A close friend of mine lived on the Greek Island of Lesbos during the height of the influx of poor immigrants on European shores a few years ago. What struck her, a former business journalist and now author, was how the Europeans reacted to the destitute refugees. They had never seen people so poor that the only thing they possessed were the clothes they wore, she told me. They just couldn’t comprehend it, she said.
There is a lot of commentary that the current crop of US Congress people and Senators haven’t lived through a war is part of the reason for America’s lacklustre response to supporting Ukraine against the Russian invasion. Joe Biden is old enough to have lived through the effects of the Second World War and the Vietnam War. But the former US president is an exception to the relative youngsters who have lived in an age of American might since the end of the Cold War.

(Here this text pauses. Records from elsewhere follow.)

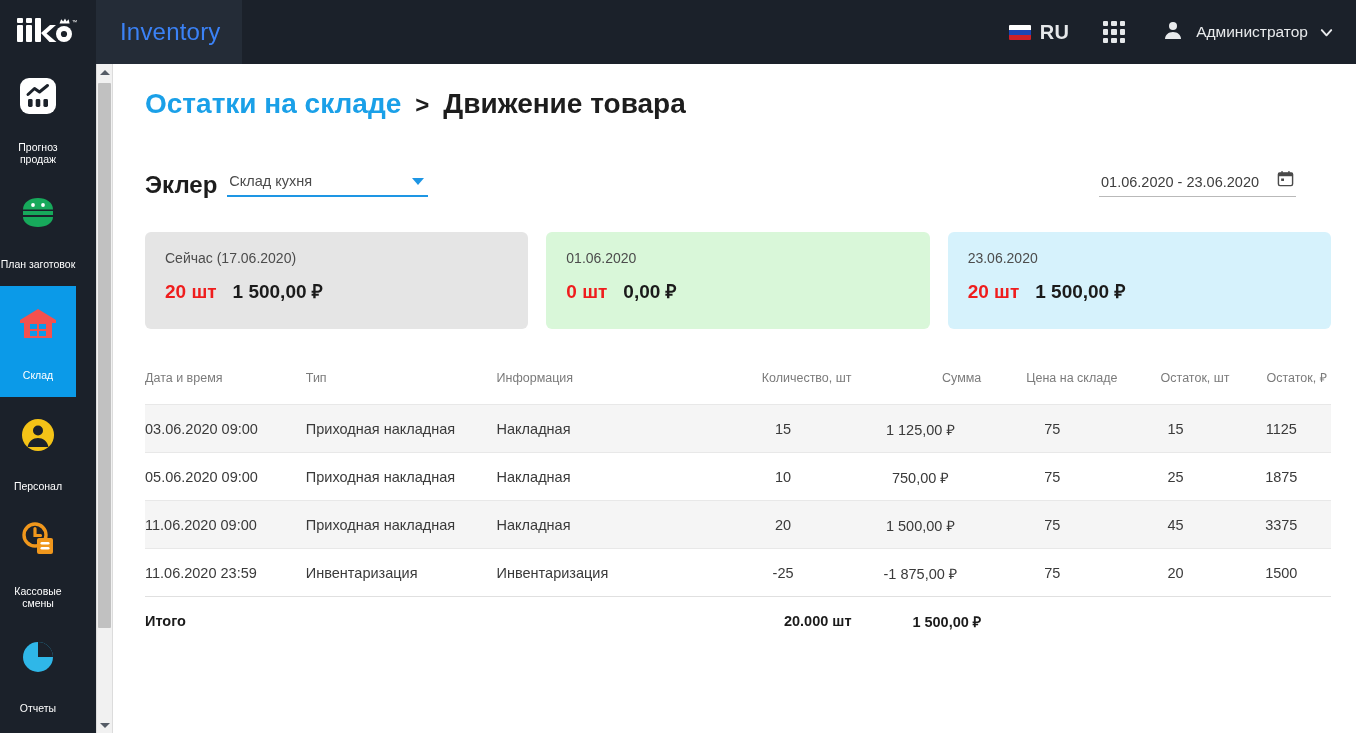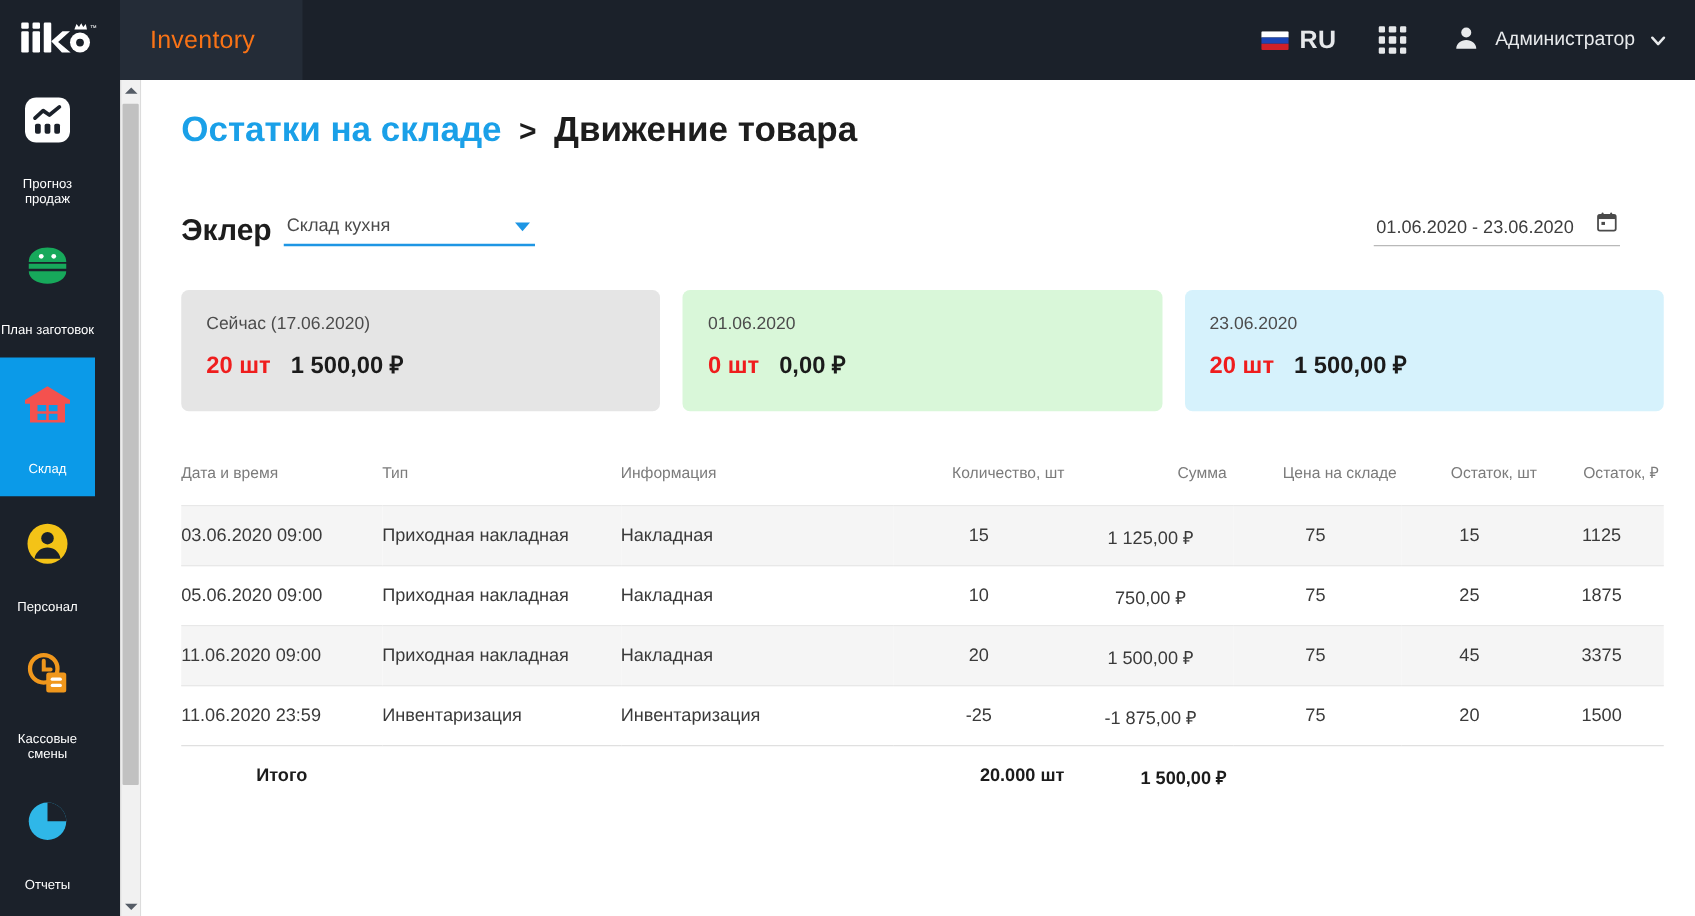--- a/index.html
+++ b/index.html
@@ -31,7 +31,7 @@
     display: flex; align-items: center; padding-left: 24px;
   }
   .app-tab span {
-    color: #f97316; font-size: 20px; letter-spacing: .2px;
+    color: #3b82f6; font-size: 24px; letter-spacing: .2px;
   }
 
   .topbar-spacer { flex: 1 1 auto; }

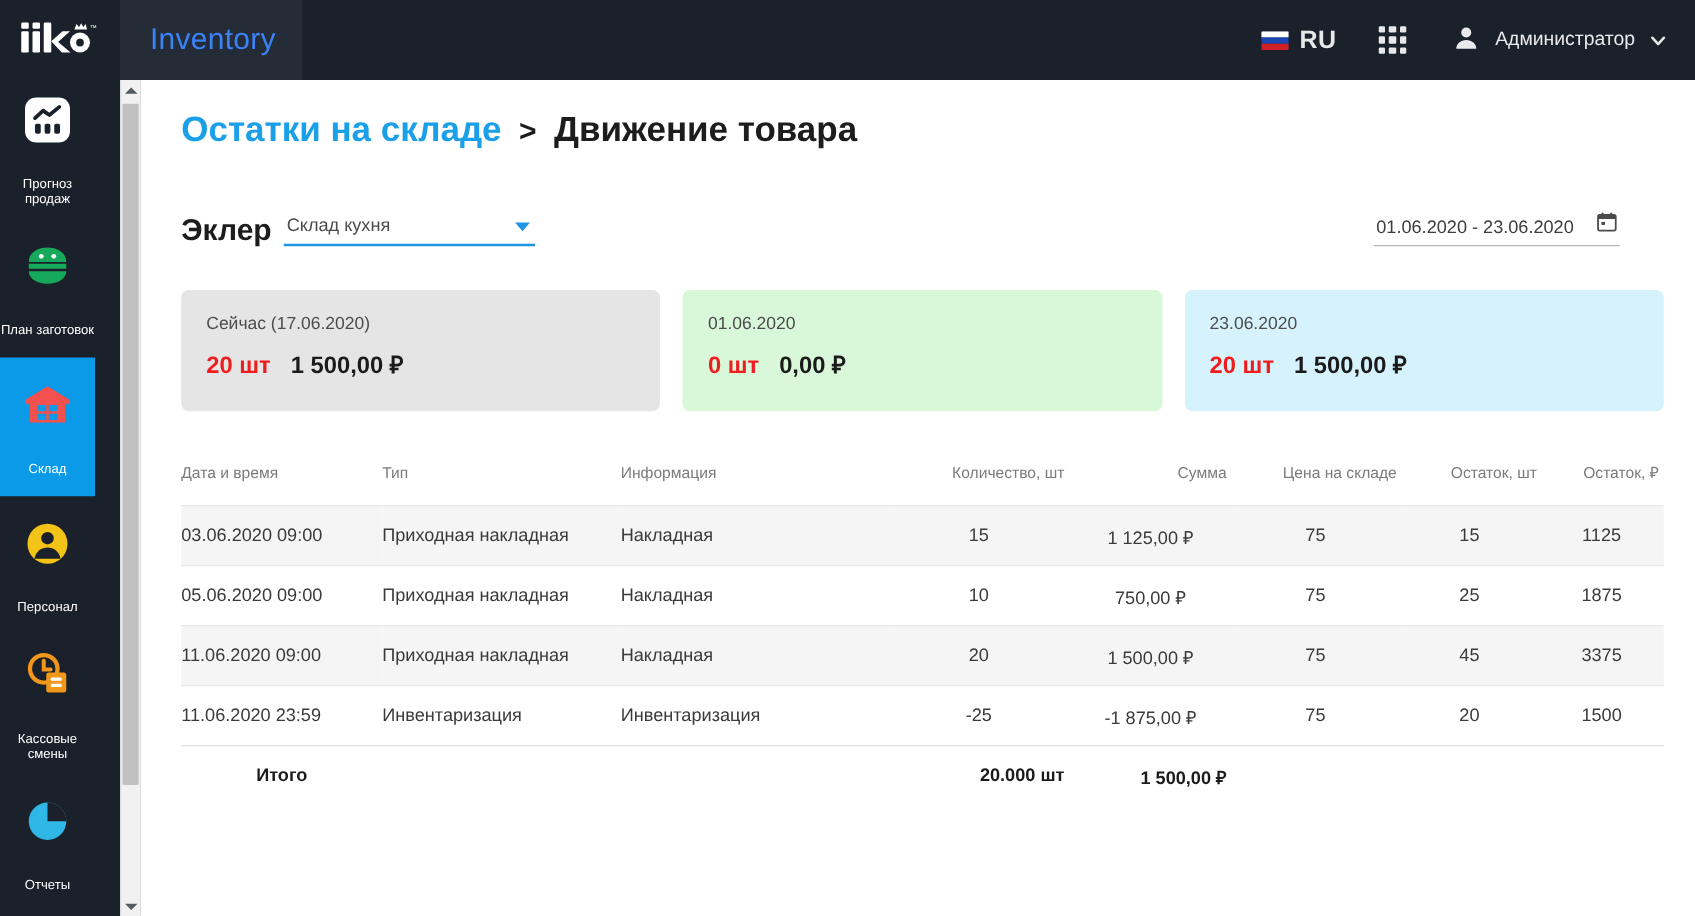--- a/index.html
+++ b/index.html
@@ -199,7 +199,7 @@
     font-size: 14.5px; color: #1b1b1b; font-weight: bold;
     height: 48px; padding: 0; text-align: right; white-space: nowrap;
   }
-  tfoot td.l { text-align: center; }
+  tfoot td.l { text-align: left; }
 
   .c-date { width: 168px; }
   .c-type { width: 197px; }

Humanity seems destined to repeat the mistakes we’ve already made. So much for the mistaken belief that smart people, or independently wealthy businesspeople, can make a difference in the world – and politics.
Despite being the world’s wealthiest person and a bona fide genius, Elon Musk is no better than the bullies who harassed him at school, or the National Party racists who created Apartheid. Where they wrecked millions of African lives, Musk is now devastating hundreds of millions of poor people’s lives. It’s truly sad.